YOUR ASSIGNMENT »
Word for word, retype each record shown below.

* * * * * * *

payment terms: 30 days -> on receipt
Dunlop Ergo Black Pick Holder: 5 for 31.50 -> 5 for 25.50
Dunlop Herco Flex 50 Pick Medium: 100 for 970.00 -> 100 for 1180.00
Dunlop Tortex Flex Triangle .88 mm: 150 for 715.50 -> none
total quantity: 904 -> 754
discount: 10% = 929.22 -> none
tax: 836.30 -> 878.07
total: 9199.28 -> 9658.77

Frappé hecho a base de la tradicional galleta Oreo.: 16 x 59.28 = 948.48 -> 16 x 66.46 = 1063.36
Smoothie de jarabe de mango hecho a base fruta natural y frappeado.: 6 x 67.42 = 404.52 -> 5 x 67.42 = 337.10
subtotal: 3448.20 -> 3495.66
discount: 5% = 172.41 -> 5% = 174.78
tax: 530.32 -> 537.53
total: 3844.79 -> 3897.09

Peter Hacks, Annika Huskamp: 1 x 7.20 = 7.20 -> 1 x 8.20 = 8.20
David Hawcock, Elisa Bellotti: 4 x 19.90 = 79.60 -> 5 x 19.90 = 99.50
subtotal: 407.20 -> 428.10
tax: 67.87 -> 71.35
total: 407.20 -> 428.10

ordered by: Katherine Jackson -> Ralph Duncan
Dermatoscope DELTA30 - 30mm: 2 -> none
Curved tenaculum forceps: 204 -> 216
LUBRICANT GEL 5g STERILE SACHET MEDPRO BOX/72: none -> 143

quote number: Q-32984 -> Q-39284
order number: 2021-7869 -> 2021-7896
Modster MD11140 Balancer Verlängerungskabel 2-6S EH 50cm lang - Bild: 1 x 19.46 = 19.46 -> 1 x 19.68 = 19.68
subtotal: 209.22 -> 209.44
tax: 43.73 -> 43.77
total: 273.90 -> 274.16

* * * * * * *

OUTPUT »
payment terms: 30 days -> on receipt
Dunlop Ergo Black Pick Holder: 5 for 31.50 -> 5 for 25.50
Dunlop Herco Flex 50 Pick Medium: 100 for 970.00 -> 100 for 1180.00
Dunlop Tortex Flex Triangle .88 mm: 150 for 715.50 -> none
total quantity: 904 -> 754
discount: 10% = 929.22 -> none
tax: 836.30 -> 878.07
total: 9199.28 -> 9658.77

Frappé hecho a base de la tradicional galleta Oreo.: 16 x 59.28 = 948.48 -> 16 x 66.46 = 1063.36
Smoothie de jarabe de mango hecho a base fruta natural y frappeado.: 6 x 67.42 = 404.52 -> 5 x 67.42 = 337.10
subtotal: 3448.20 -> 3495.66
discount: 5% = 172.41 -> 5% = 174.78
tax: 530.32 -> 537.53
total: 3844.79 -> 3897.09

Peter Hacks, Annika Huskamp: 1 x 7.20 = 7.20 -> 1 x 8.20 = 8.20
David Hawcock, Elisa Bellotti: 4 x 19.90 = 79.60 -> 5 x 19.90 = 99.50
subtotal: 407.20 -> 428.10
tax: 67.87 -> 71.35
total: 407.20 -> 428.10

ordered by: Katherine Jackson -> Ralph Duncan
Dermatoscope DELTA30 - 30mm: 2 -> none
Curved tenaculum forceps: 204 -> 216
LUBRICANT GEL 5g STERILE SACHET MEDPRO BOX/72: none -> 143

quote number: Q-32984 -> Q-39284
order number: 2021-7869 -> 2021-7896
Modster MD11140 Balancer Verlängerungskabel 2-6S EH 50cm lang - Bild: 1 x 19.46 = 19.46 -> 1 x 19.68 = 19.68
subtotal: 209.22 -> 209.44
tax: 43.73 -> 43.77
total: 273.90 -> 274.16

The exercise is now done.